For several years before she was elected to office, Atkins had been active in creating, rebuilding and leading PTA groups at local schools. By 2017, she was on so many PTA boards that she’s unsure of the exact number.

“It became instrumental in my life and my journey,” Atkins said Saturday at the Virginia PTA annual meeting at Atlee High School in Hanover. “What I discovered was a family.”

In addition to PTA groups at schools in her community, Atkins also helped schools outside of her community “in silence,” she said, “because the titles did not matter to me. What mattered were our communities and navigating these invisible systems that were producing these outcomes that were fostering and pushing decision making.”

Atkins became the first Black woman to serve on the Henrico County School Board when she was elected in 2019.

She serves on the school board’s School Health Advisory Board and Special Education Advisory Committee. She also serves on three superintendent’s advisory committees: the HCPS Health Committee, Henrico Federal Programs Advisory Committee, and the Instructional Materials Review Committee, which reviews challenged books.

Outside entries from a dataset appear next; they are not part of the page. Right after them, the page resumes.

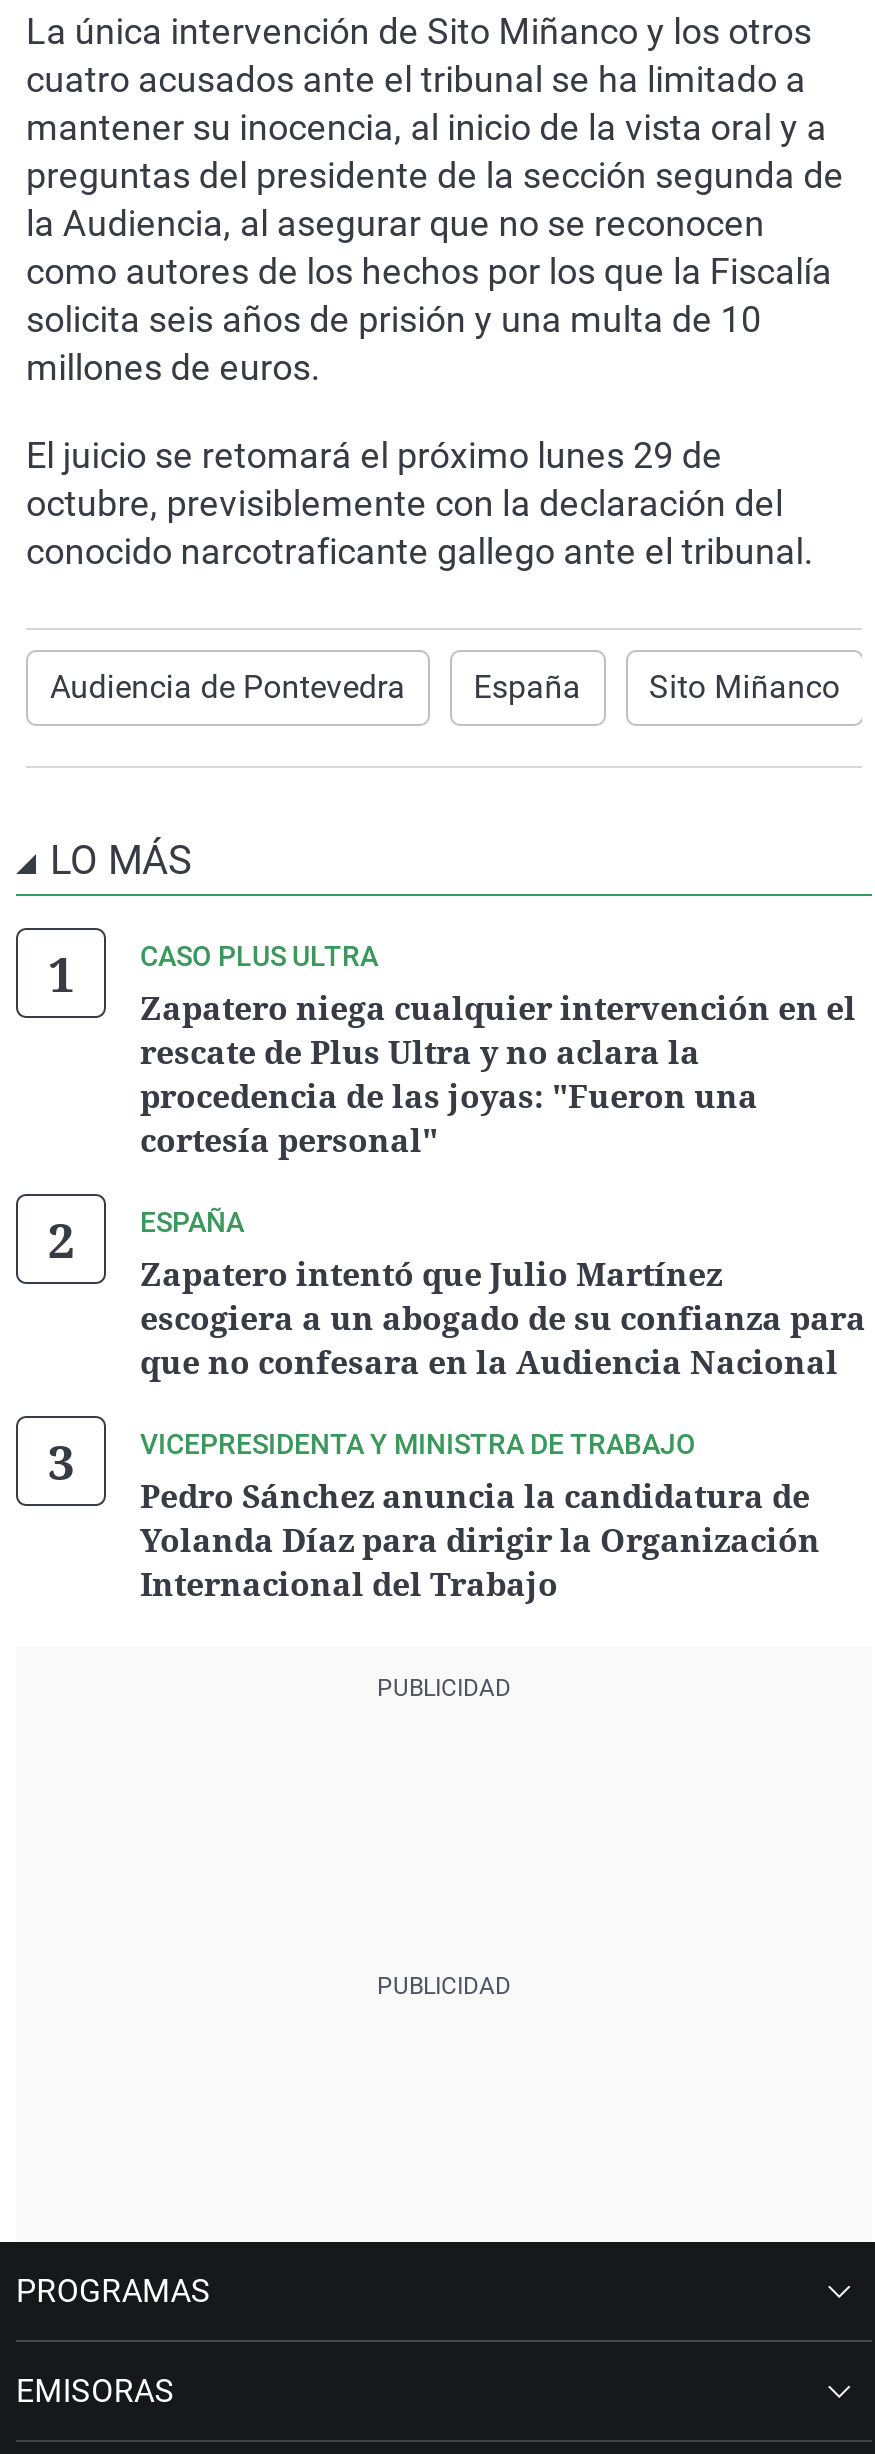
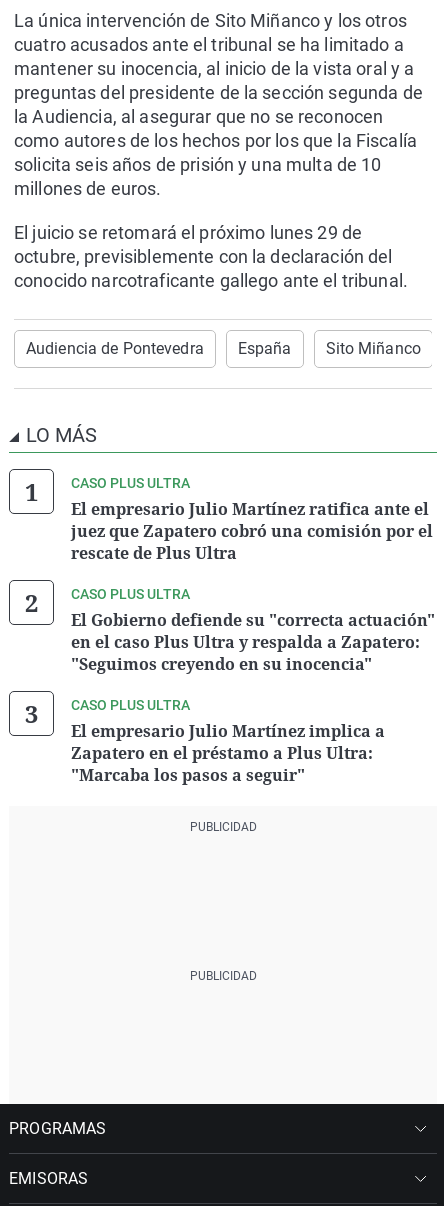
- Zapatero niega cualquier intervención en el
- rescate de Plus Ultra y no aclara la
- procedencia de las joyas: "Fueron una
- cortesía personal"
+ El empresario Julio Martínez ratifica ante el
+ juez que Zapatero cobró una comisión por el
+ rescate de Plus Ultra

- ESPAÑA
- Zapatero intentó que Julio Martínez
- escogiera a un abogado de su confianza para
- que no confesara en la Audiencia Nacional
+ CASO PLUS ULTRA
+ El Gobierno defiende su "correcta actuación"
+ en el caso Plus Ultra y respalda a Zapatero:
+ "Seguimos creyendo en su inocencia"

- VICEPRESIDENTA Y MINISTRA DE TRABAJO
- Pedro Sánchez anuncia la candidatura de
- Yolanda Díaz para dirigir la Organización
- Internacional del Trabajo
+ CASO PLUS ULTRA
+ El empresario Julio Martínez implica a
+ Zapatero en el préstamo a Plus Ultra:
+ "Marcaba los pasos a seguir"
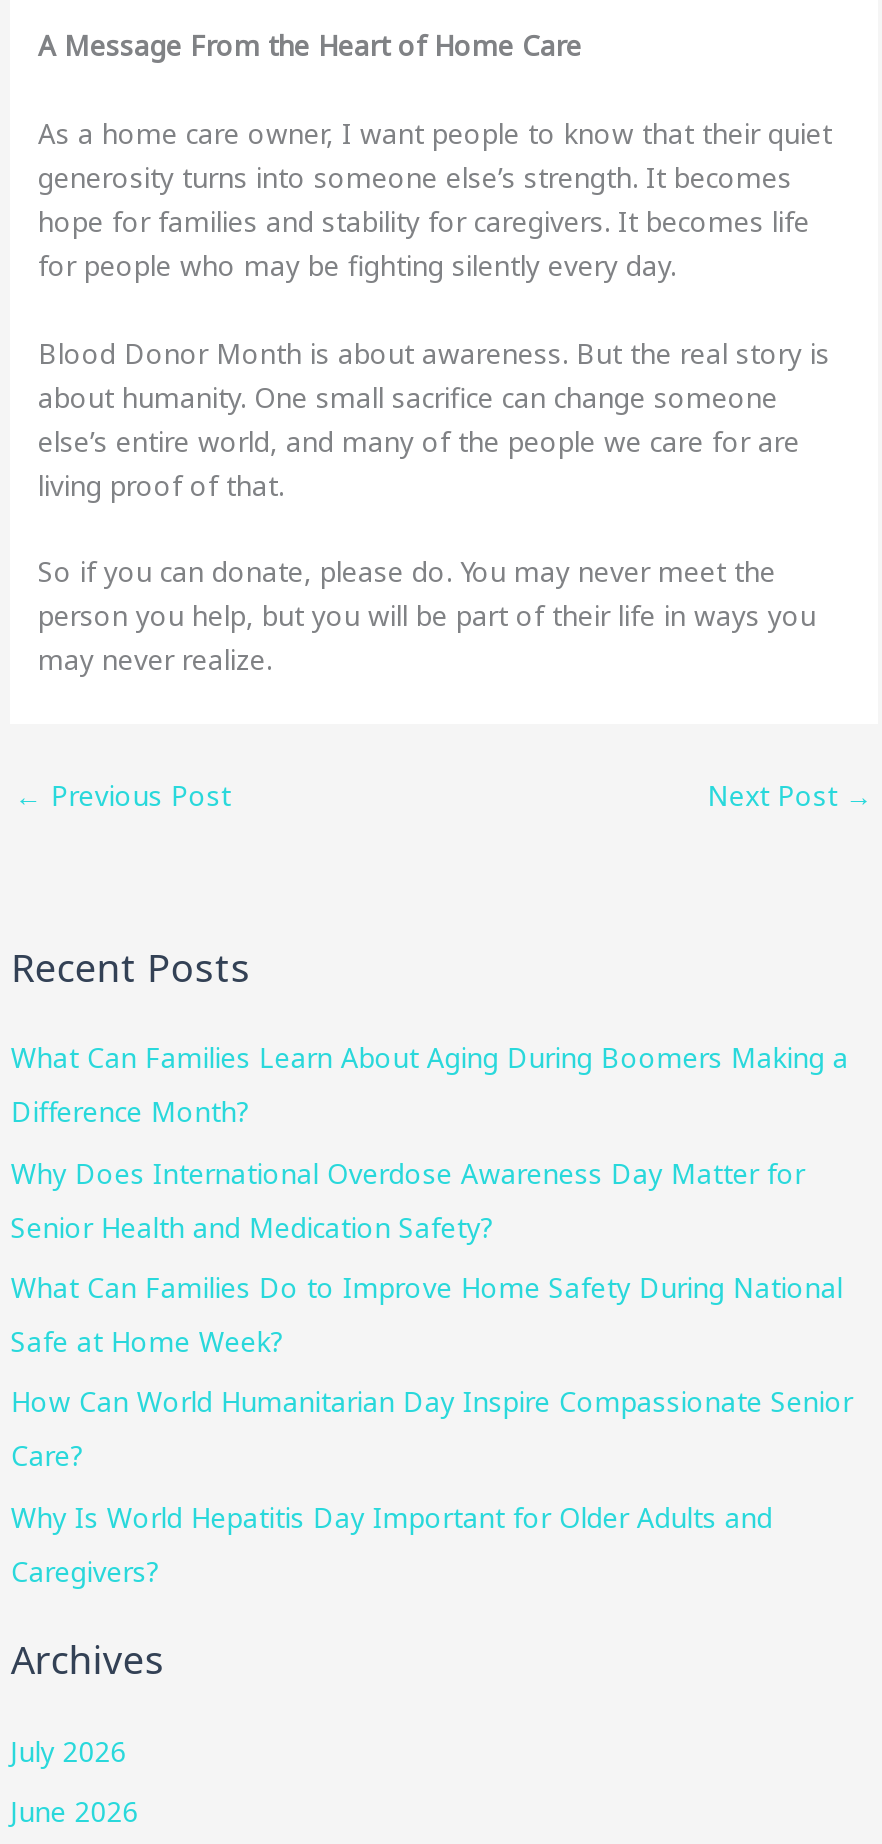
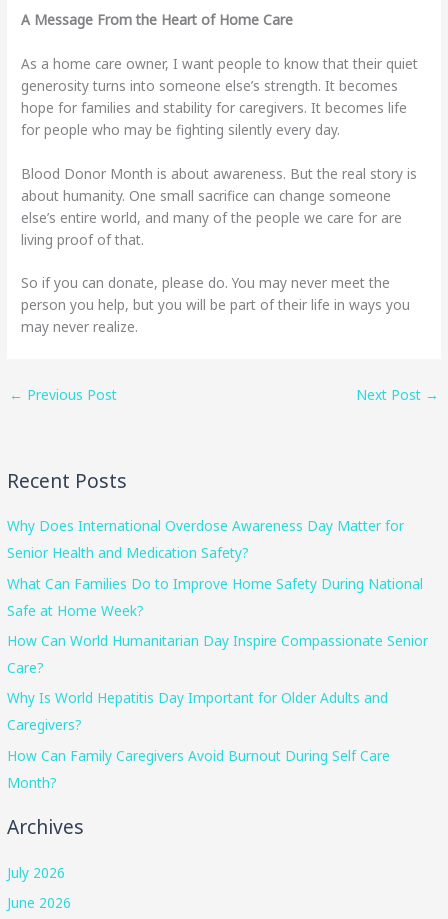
- What Can Families Learn About Aging During Boomers Making a
- Difference Month?

moved up: Why Does International Overdose Awareness Day Matter for | Senior Health and Medication Safety? | What Can Families Do to Improve Home Safety During National | Safe at Home Week? | How Can World Humanitarian Day Inspire Compassionate Senior | Care? | Why Is World Hepatitis Day Important for Older Adults and | Caregivers?

+ How Can Family Caregivers Avoid Burnout During Self Care
+ Month?
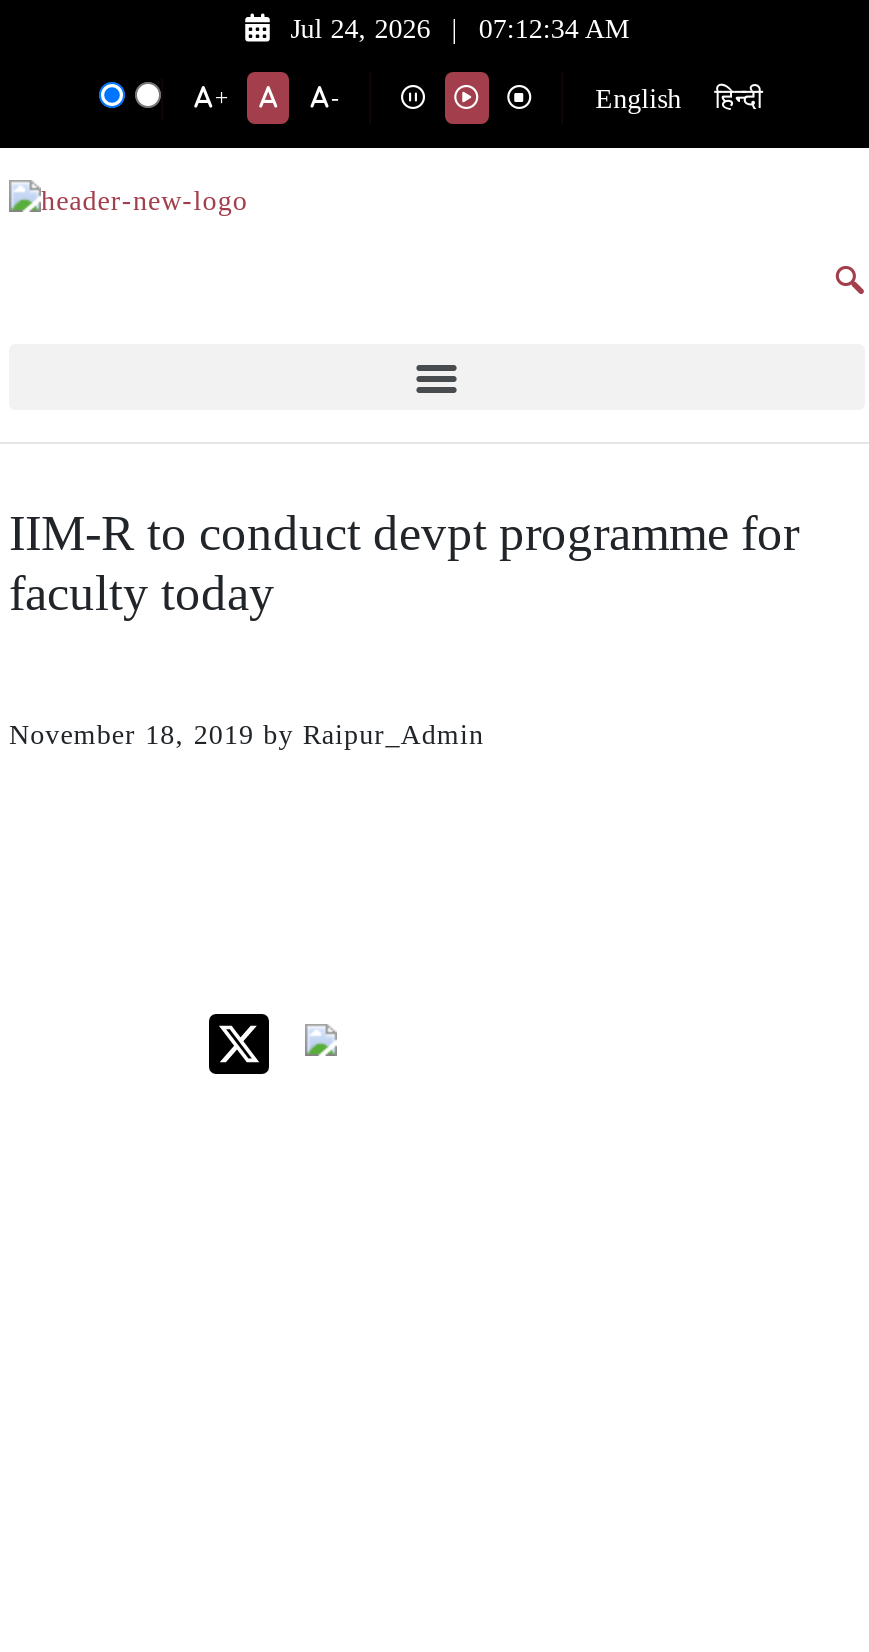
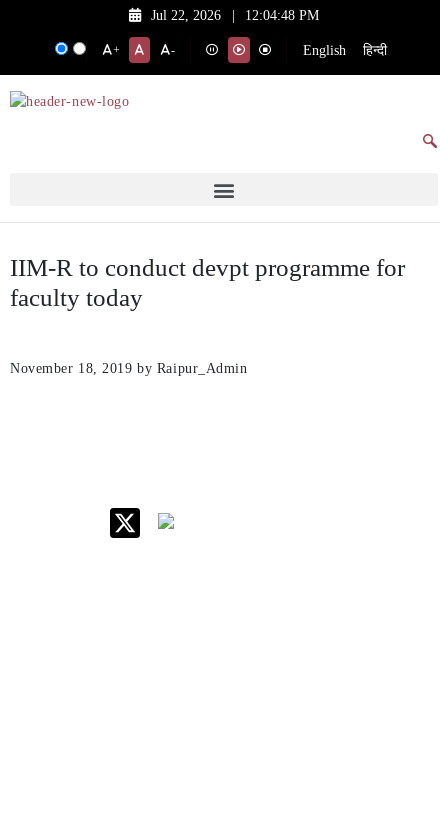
- Jul 24, 2026
+ Jul 22, 2026

- 07:12:34 AM
+ 12:04:48 PM
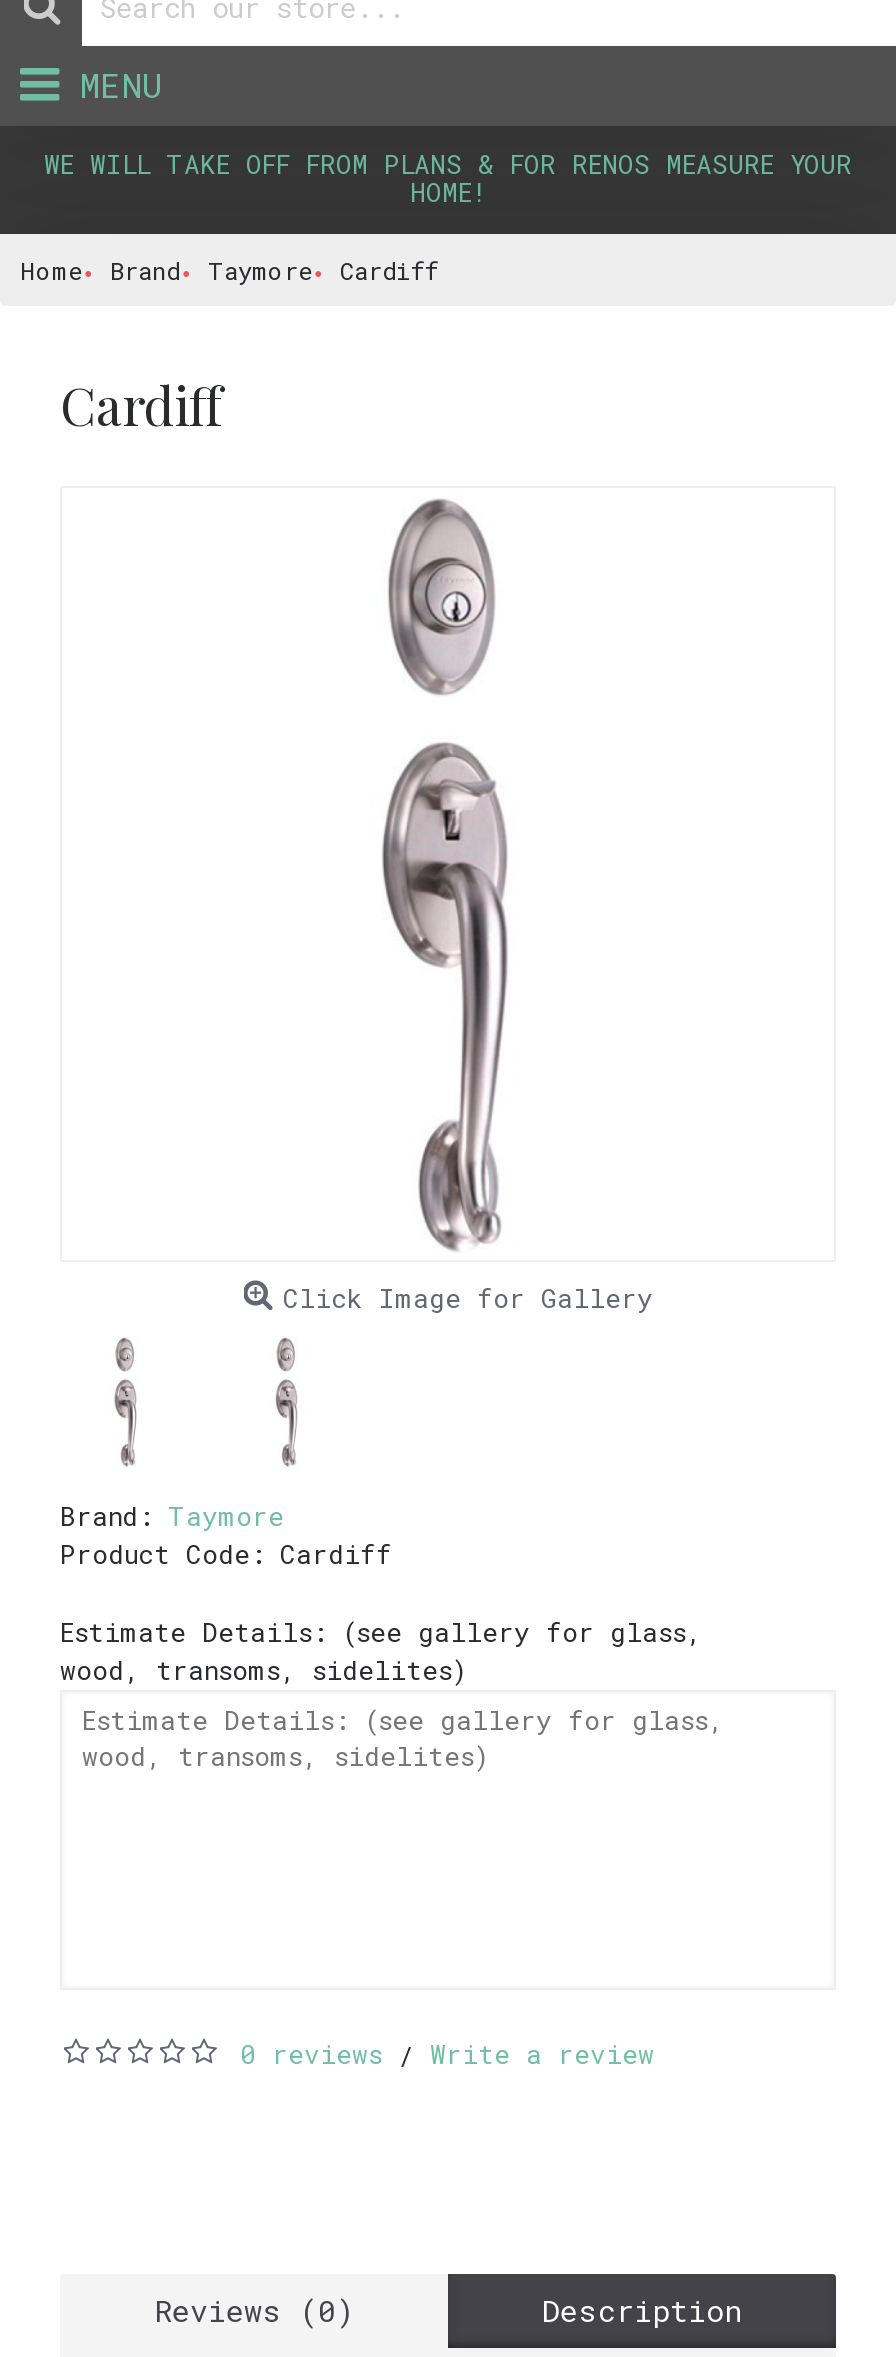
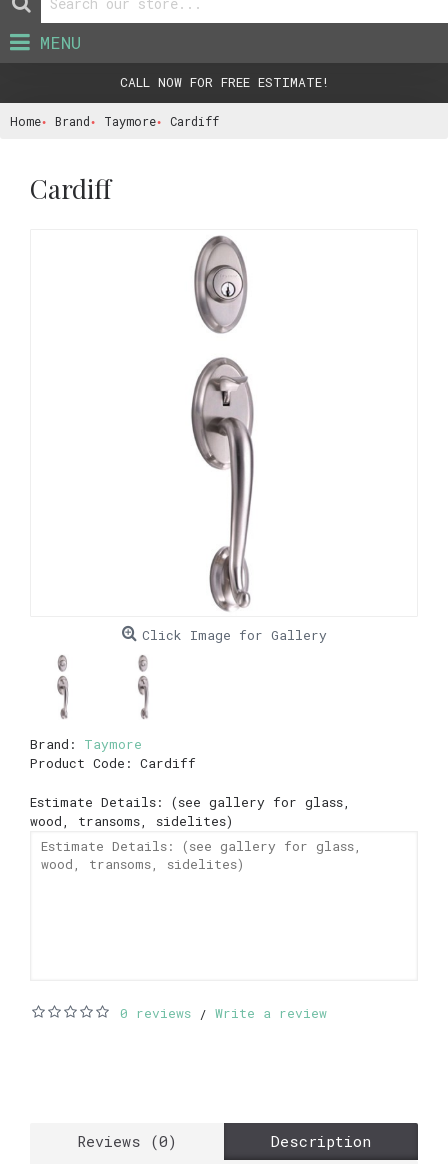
- WE WILL TAKE OFF FROM PLANS & FOR RENOS MEASURE YOUR
- HOME!
+ CALL NOW FOR FREE ESTIMATE!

As for her next steps, Atkins said Saturday that she wants to focus on college affordability, involving children in civic engagement, and the importance of teaching history, an apparent reference to Gov. Glenn Youngkin’s order to end the use of “inherently divisive concepts” in schools – a push many have regarded as an attempt to dismantle efforts to promote cultural and racial diversity.

“This is not the time to block learning history,” Atkins said. “It is always going to be emotional learning your history – the good, the bad and the ugly. But in order to understand human behavior, you have to understand that piece of history.”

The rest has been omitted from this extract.